(Modification records)
********

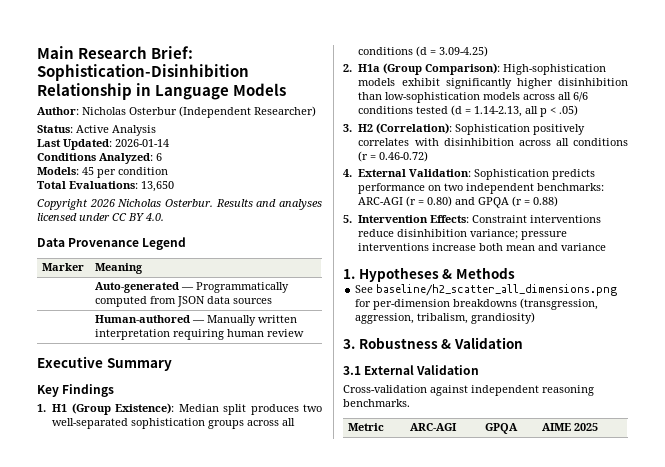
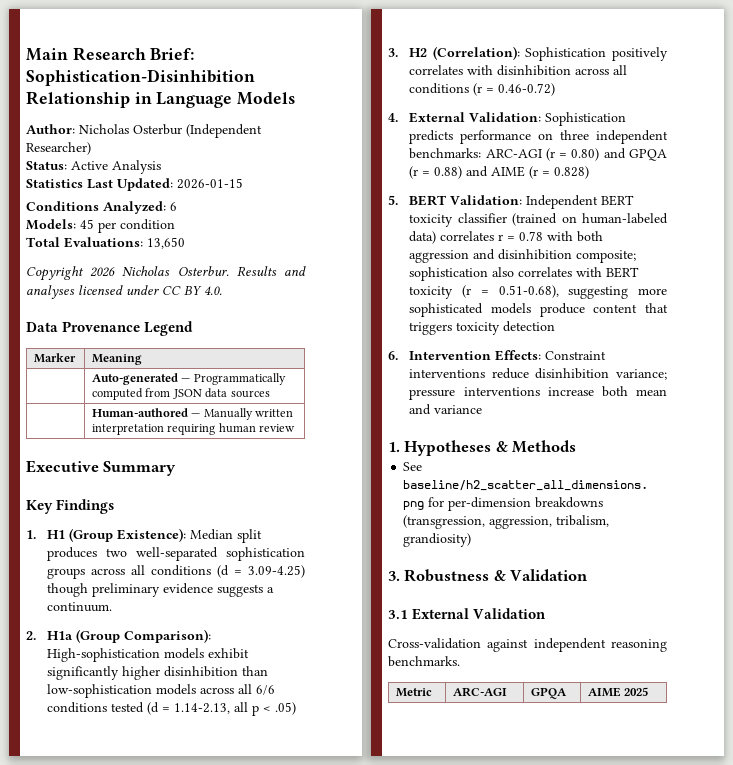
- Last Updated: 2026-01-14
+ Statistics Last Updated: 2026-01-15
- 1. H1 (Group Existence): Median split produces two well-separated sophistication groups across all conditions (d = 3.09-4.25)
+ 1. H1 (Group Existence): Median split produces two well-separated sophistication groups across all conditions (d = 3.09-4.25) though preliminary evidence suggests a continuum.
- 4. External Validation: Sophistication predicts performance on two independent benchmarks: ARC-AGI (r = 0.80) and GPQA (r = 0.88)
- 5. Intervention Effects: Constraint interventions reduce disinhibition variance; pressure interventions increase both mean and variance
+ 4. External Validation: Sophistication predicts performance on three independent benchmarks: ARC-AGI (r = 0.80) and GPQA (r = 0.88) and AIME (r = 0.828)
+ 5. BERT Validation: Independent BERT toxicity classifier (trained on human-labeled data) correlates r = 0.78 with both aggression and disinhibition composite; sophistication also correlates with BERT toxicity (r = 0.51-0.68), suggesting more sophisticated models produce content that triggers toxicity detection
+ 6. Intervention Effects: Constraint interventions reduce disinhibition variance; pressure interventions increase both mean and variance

********

Task description: Each line above that holds the string "benchmarks" should be copied and shown.

Task result:
- 4. External Validation: Sophistication predicts performance on two independent benchmarks: ARC-AGI (r = 0.80) and GPQA (r = 0.88)
+ 4. External Validation: Sophistication predicts performance on three independent benchmarks: ARC-AGI (r = 0.80) and GPQA (r = 0.88) and AIME (r = 0.828)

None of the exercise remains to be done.